* _PROBLEM TO SOLVE_: Find the line containing "font-size: 55px ->" in the listing below. Repeat it exactly, along with each following line up to and including the one containing "font-style: none ->".

* _ENTRIES SHOWN_:
= Beginning of Section =

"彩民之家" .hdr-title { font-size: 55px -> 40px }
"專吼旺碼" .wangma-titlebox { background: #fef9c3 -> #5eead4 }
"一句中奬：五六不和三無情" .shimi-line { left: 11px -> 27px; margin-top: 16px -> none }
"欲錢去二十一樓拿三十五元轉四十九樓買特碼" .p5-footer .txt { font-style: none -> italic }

= End of Section =
= Beginning of Section =

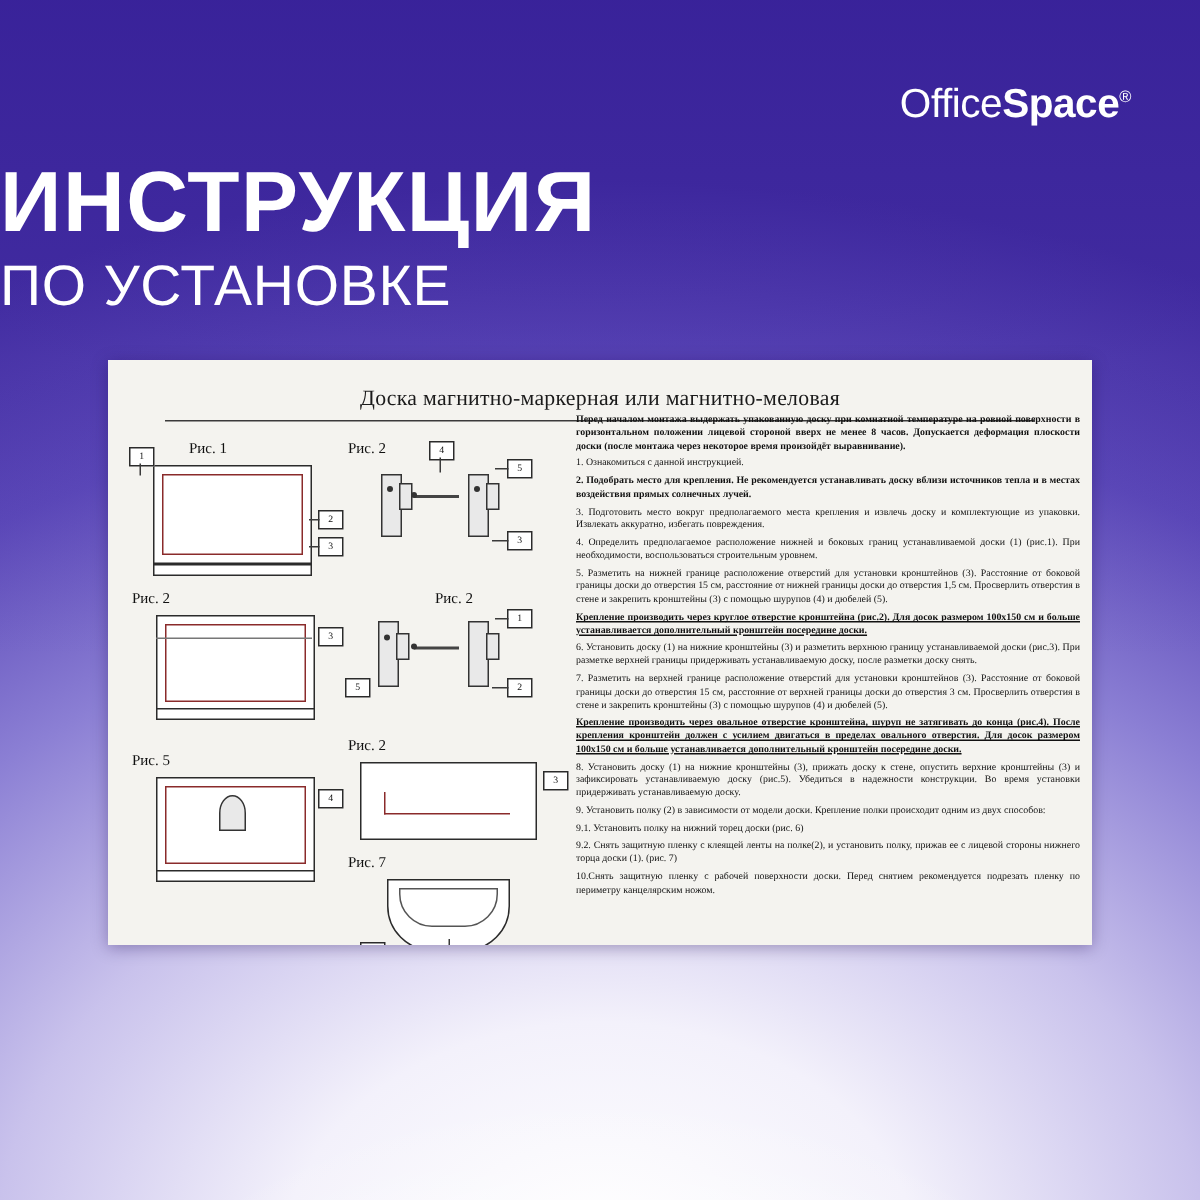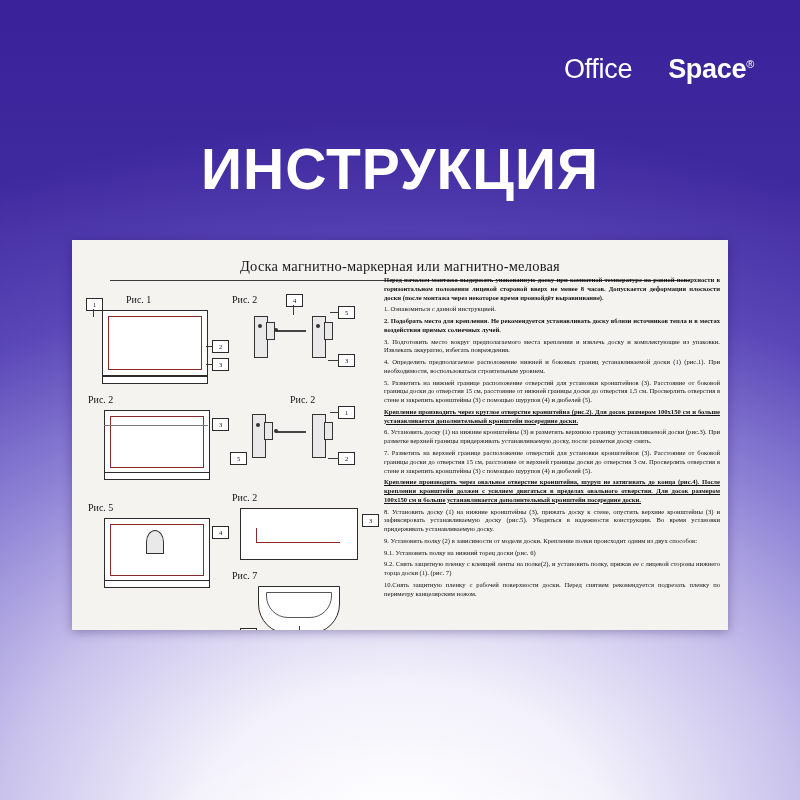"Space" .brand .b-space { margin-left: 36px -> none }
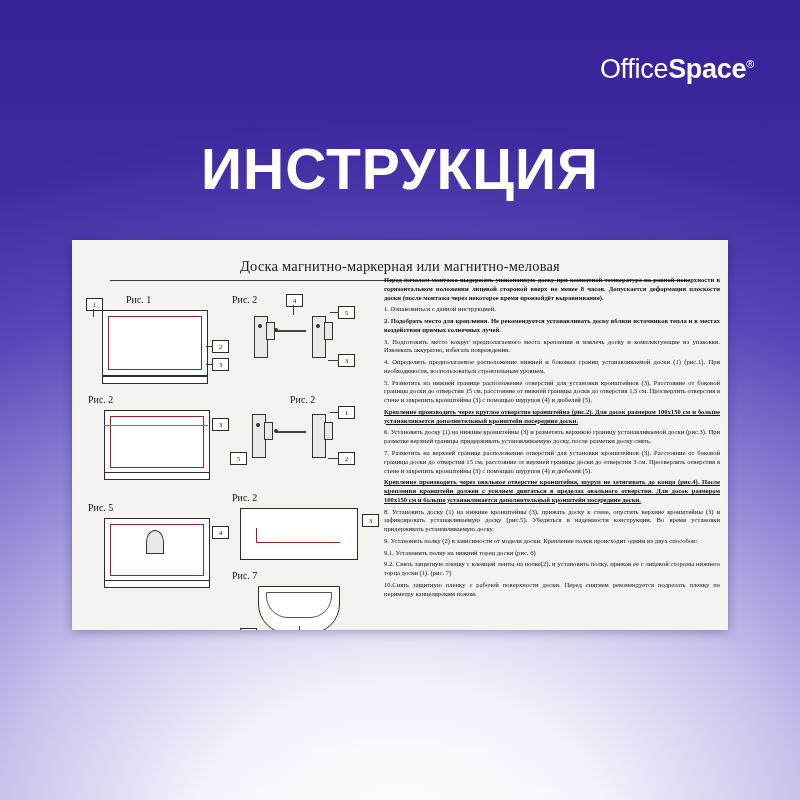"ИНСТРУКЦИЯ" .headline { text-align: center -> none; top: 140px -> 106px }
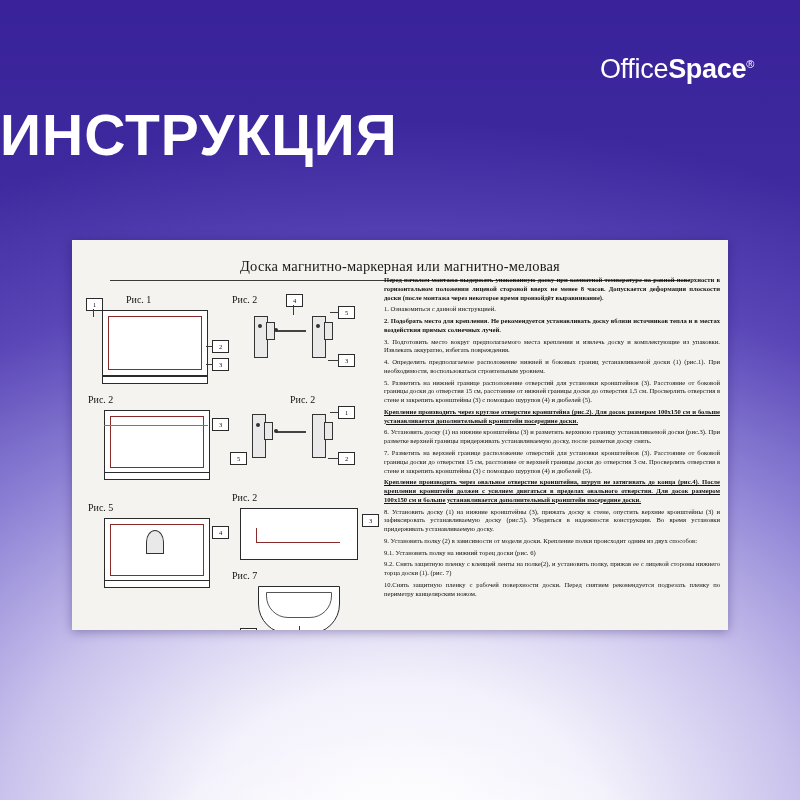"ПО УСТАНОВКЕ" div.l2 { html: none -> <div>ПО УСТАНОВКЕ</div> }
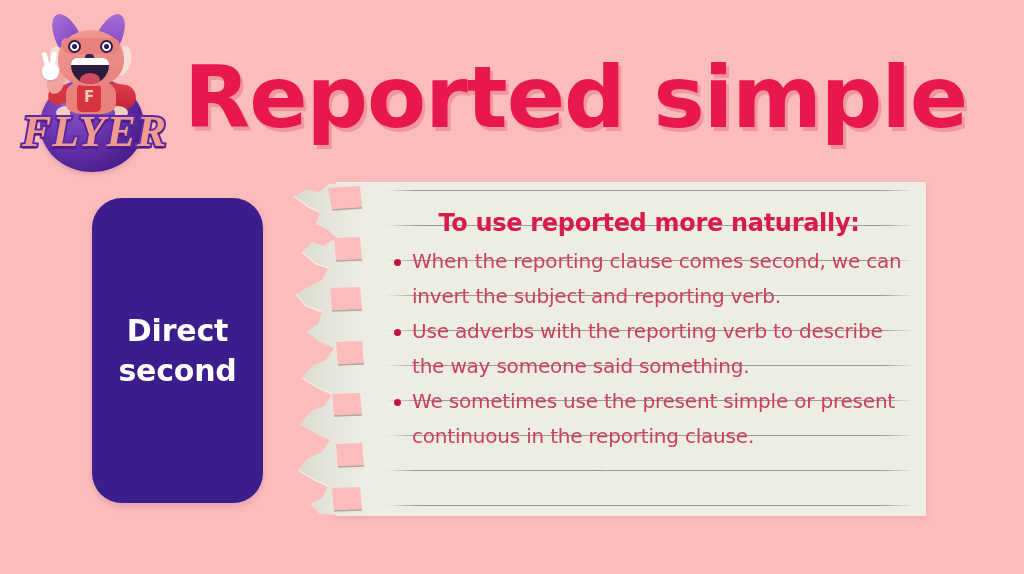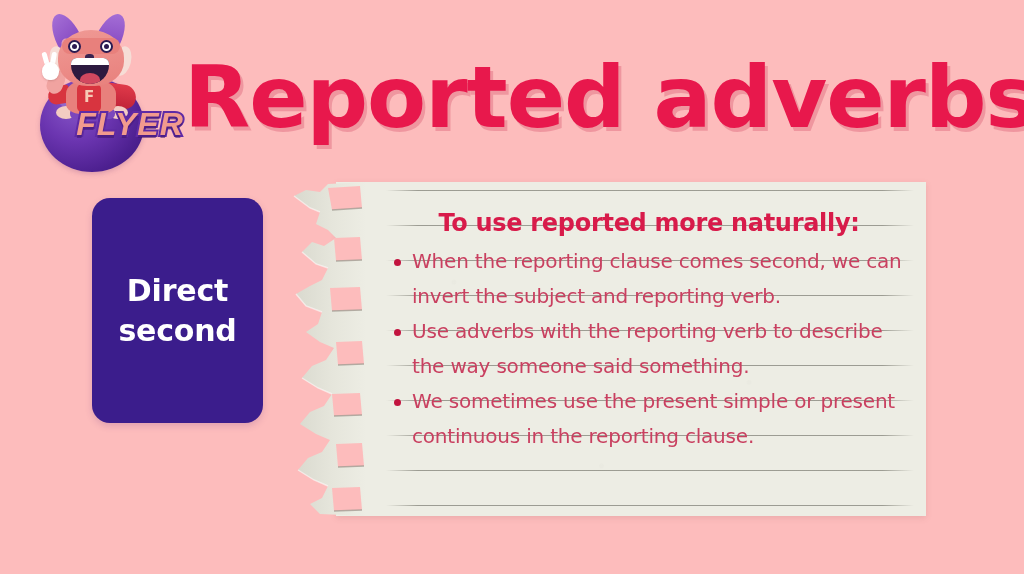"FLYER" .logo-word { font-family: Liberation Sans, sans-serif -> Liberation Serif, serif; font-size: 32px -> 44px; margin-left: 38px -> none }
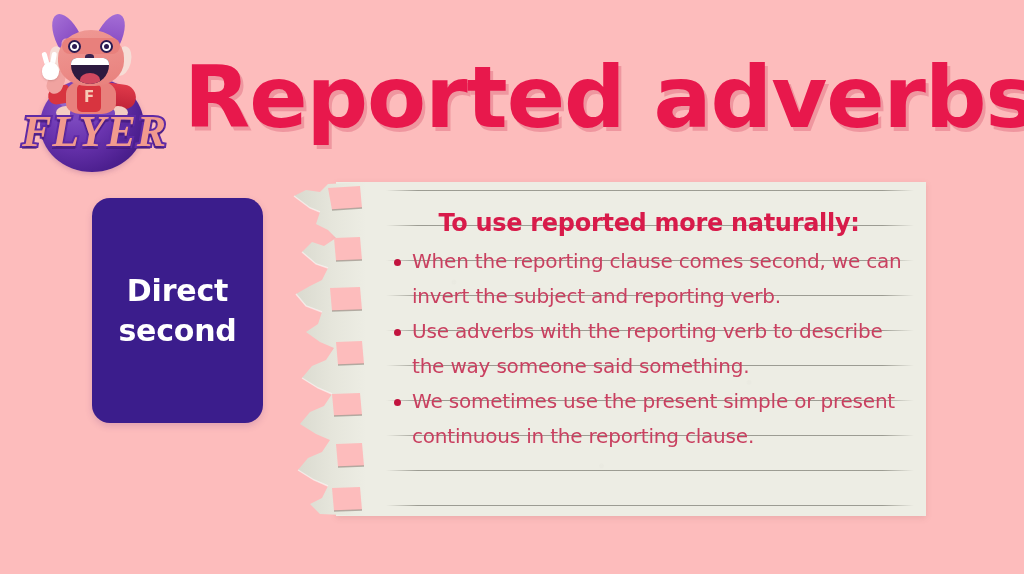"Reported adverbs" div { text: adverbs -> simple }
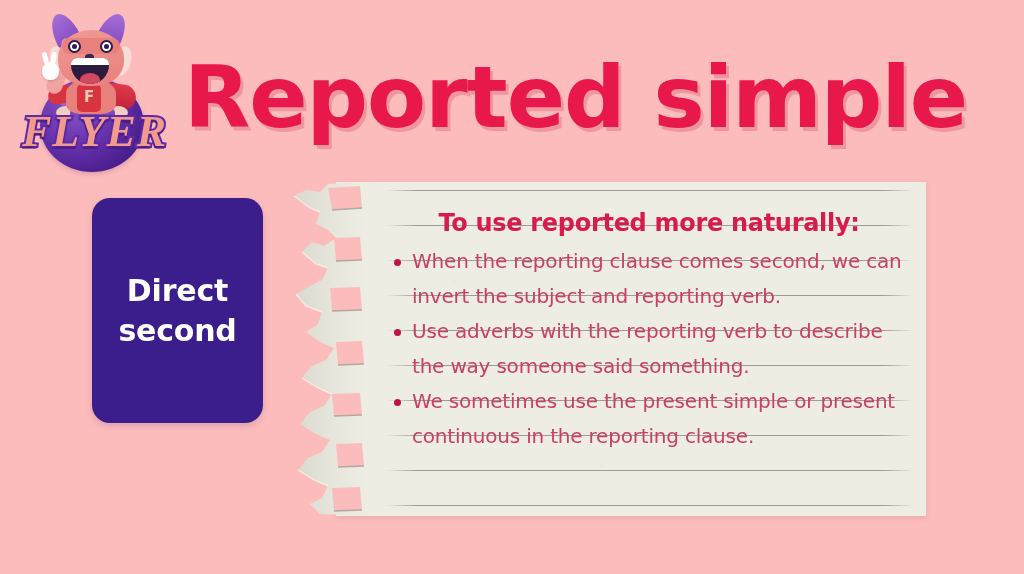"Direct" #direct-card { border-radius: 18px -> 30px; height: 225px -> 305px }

= End of Section =
= Beginning of Section =

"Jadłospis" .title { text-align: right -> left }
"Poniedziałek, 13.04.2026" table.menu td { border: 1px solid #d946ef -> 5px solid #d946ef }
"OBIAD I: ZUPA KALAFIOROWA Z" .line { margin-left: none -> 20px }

= End of Section =

* _YOUR SOLUTION_:
"彩民之家" .hdr-title { font-size: 55px -> 40px }
"專吼旺碼" .wangma-titlebox { background: #fef9c3 -> #5eead4 }
"一句中奬：五六不和三無情" .shimi-line { left: 11px -> 27px; margin-top: 16px -> none }
"欲錢去二十一樓拿三十五元轉四十九樓買特碼" .p5-footer .txt { font-style: none -> italic }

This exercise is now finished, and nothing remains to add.